Вдобавок можно заметить, что сложный переход России от одной экономико-социальной системы к другой, от административно-командной структуры к рынку, совпал с глубоким кризисом и трансформацией либеральных западных демократий. Многие цели, к которым стремилась демократическая часть советского общества, на самом Западе быстро обесцениваются. Россия покинула старый берег и только посреди переправы с недоумением осознала, что другой по-прежнему в тумане, а то, что удается рассмотреть, совсем непохоже на то, что она ожидала увидеть.
В массовом обществе эпохи коммуникаций и глобализации экономики целый ряд демократических правил закачались под напором новых потребностей. Прежде всего стало трудноуправляемым типичное для правового государства разделение властей, которое ныне многим представляется серьезным препятствием скорости принятия решений и эффективности системы в целом. Отсюда поиск более простых оперативных путей, усиление исполнительных структур, освобождение руководящих центров от перекрестного контроля, кажущегося бесполезным и вредным для правильного функционирования государства.

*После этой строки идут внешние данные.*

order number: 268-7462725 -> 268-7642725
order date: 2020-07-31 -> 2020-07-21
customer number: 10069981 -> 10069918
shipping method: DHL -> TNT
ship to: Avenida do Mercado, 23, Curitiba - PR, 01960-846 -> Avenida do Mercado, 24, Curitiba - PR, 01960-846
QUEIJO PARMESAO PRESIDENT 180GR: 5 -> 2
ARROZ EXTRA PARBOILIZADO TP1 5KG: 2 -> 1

К тому же основное демократическое правило равенства людей – «одна голова, один голос», – и до этого с трудом сносившееся элитой, становится неприемлемым для центров власти при переходе на мировой уровень, когда более бедные, менее образованные и влиятельные (в настоящем) на рынке товаров и услуг головы в тридцать раз превосходят по численности чистые, причесанные, напичканные знаниями и здоровой пищей головы более развитых стран.

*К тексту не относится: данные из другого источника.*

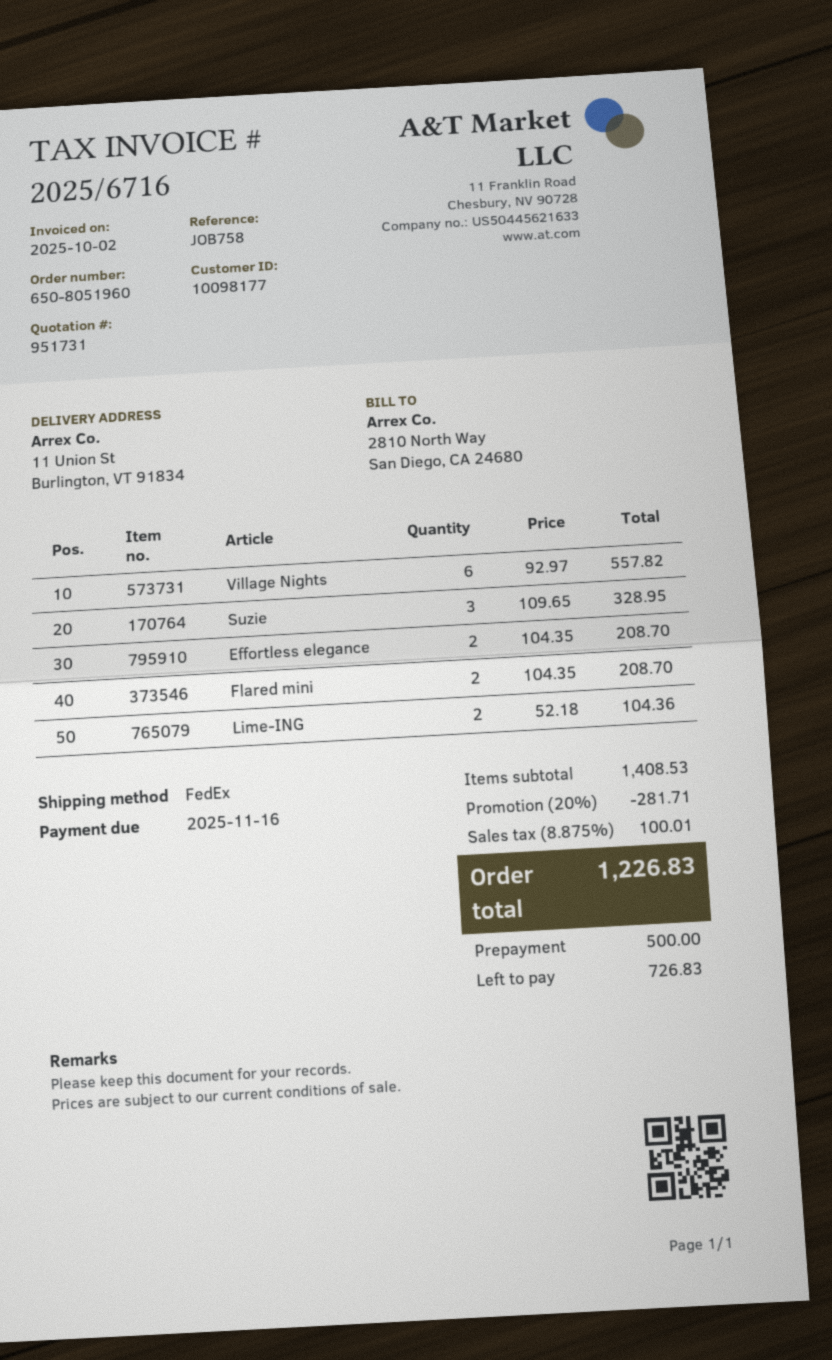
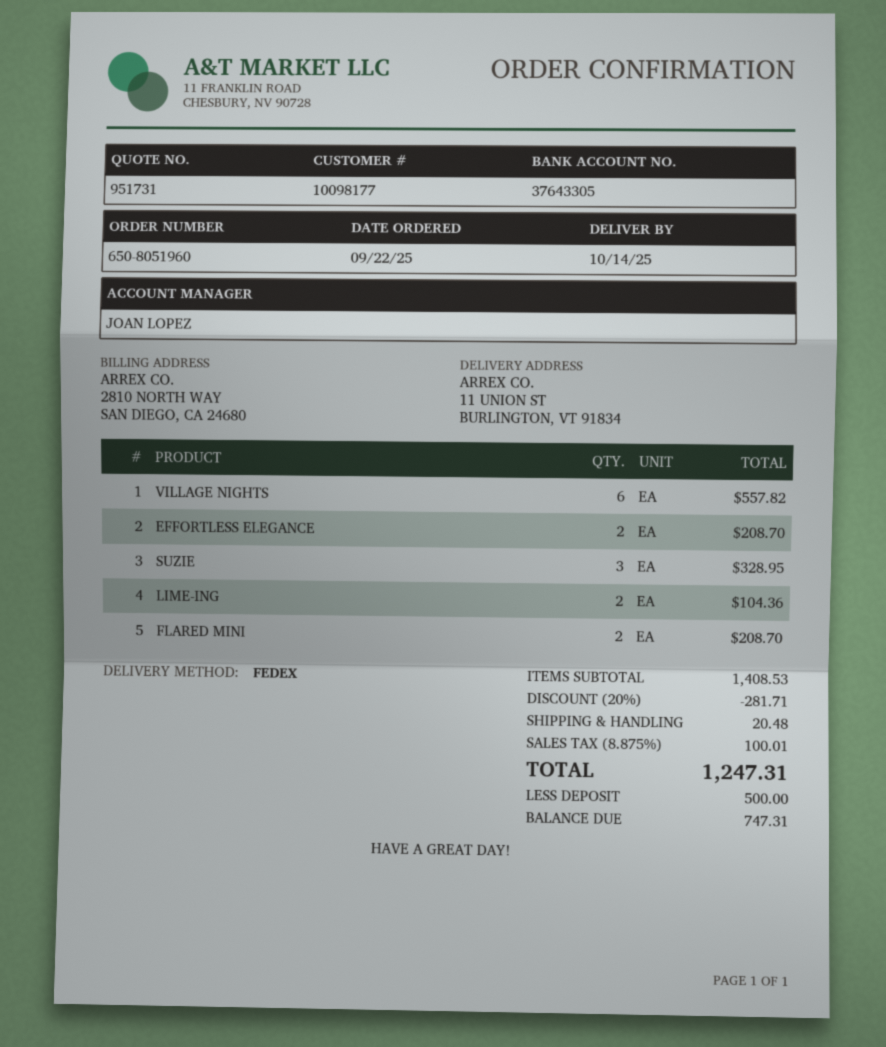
shipping: none -> 20.48
total: 1226.83 -> 1247.31
balance: 726.83 -> 747.31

Национальные государства испытывают со всех сторон давление наднациональных ограничений и тенденций. Избежать его невозможно. В результате руководящие круги все чаще вынуждены принимать непопулярные решения, труднообъяснимые и еще более трудновыполнимые. Зачастую прояснение содержания этих мер может повредить самому существованию правящих кругов. Чей горизонт, в свою очередь, ограничен временем их пребывания в должности, в силу чего они склонны заниматься только текущими проблемами, делегируя технократическим невыборным органам все неприятности, касающиеся более отдаленного будущего. Таким образом, основные стратегические решения выводятся из круга обязанностей структур, над которыми установлен демократический контроль, и отдаются на откуп группам действующих в тени экспертов. Которые, вследствие своей закрытости, могут легко подпасть под влияние мощных наднациональных экономических лобби, не подчиненных никакому контролю.

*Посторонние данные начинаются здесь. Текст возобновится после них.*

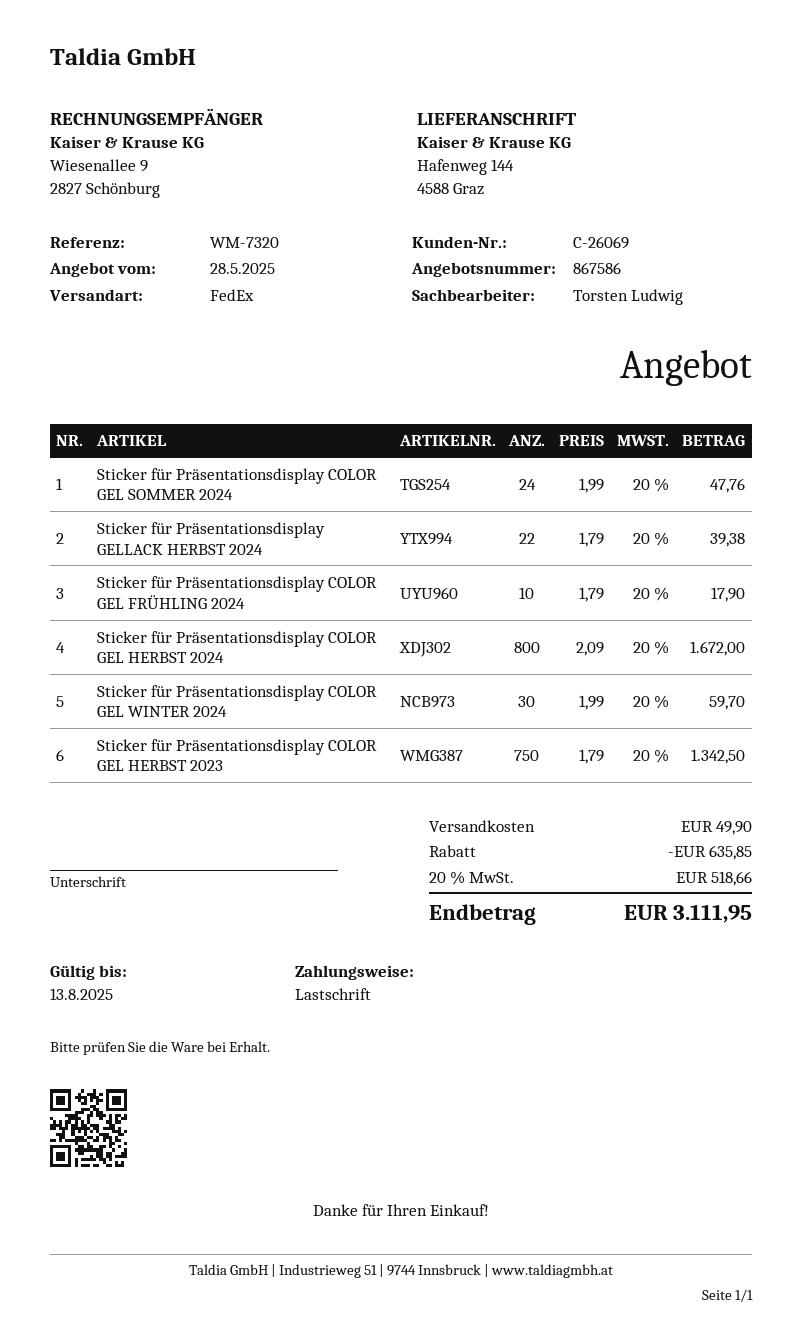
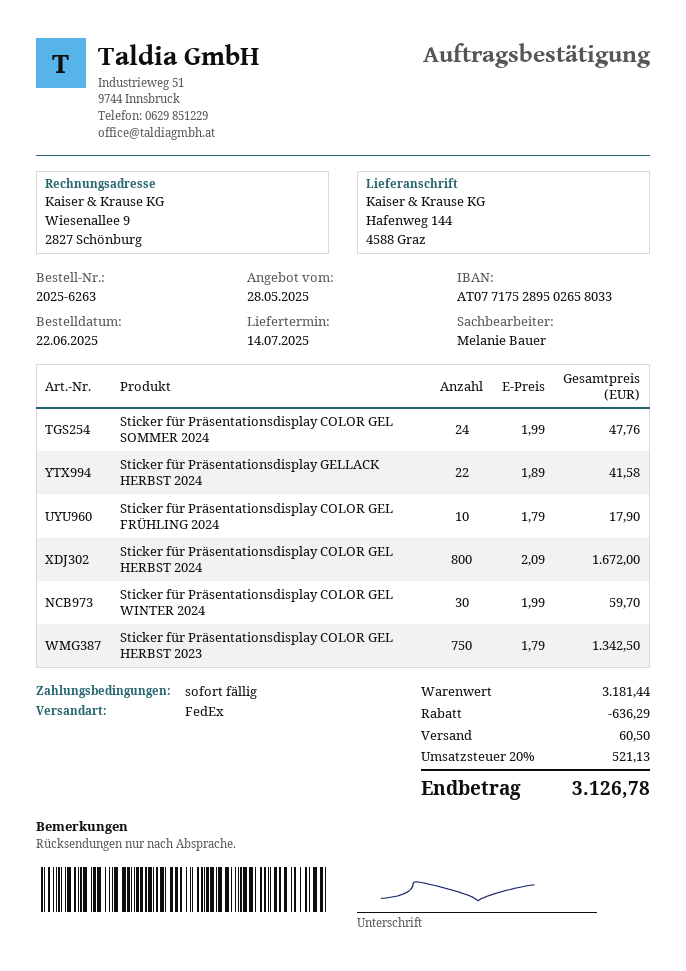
sales rep: Torsten Ludwig -> Melanie Bauer
Sticker für Präsentationsdisplay GELLACK HERBST 2024: 22 x 1.79 = 39.38 -> 22 x 1.89 = 41.58
discount: 635.85 -> 636.29
shipping: 49.90 -> 60.50
tax: 20% = 518.66 -> 20% = 521.13
total: 3111.95 -> 3126.78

В силу вышесказанного сами избирательные процедуры все больше превращаются в спектакль, в котором реальные проблемы, требующие решения, исчезают за дымовой завесой. Голосуют все чаще не за программу, а за личность, и лицо политика, и так называемая харизма (ставшая уже искусственным продуктом, доступном самым богатым кандидатам) заслоняют реальные шаги, которые им предстоит предпринять. Сравнение предлагаемых вариантов по существу невозможно. Избиратели – здесь наиболее показателен американский пример – призваны выбирать не столько между разными программами (зачастую практически одинаковыми), сколько между лицами (соответствующим образом загримированными), биографиями (часто подчищенными) и телевизионными имиджами (всегда поддельными).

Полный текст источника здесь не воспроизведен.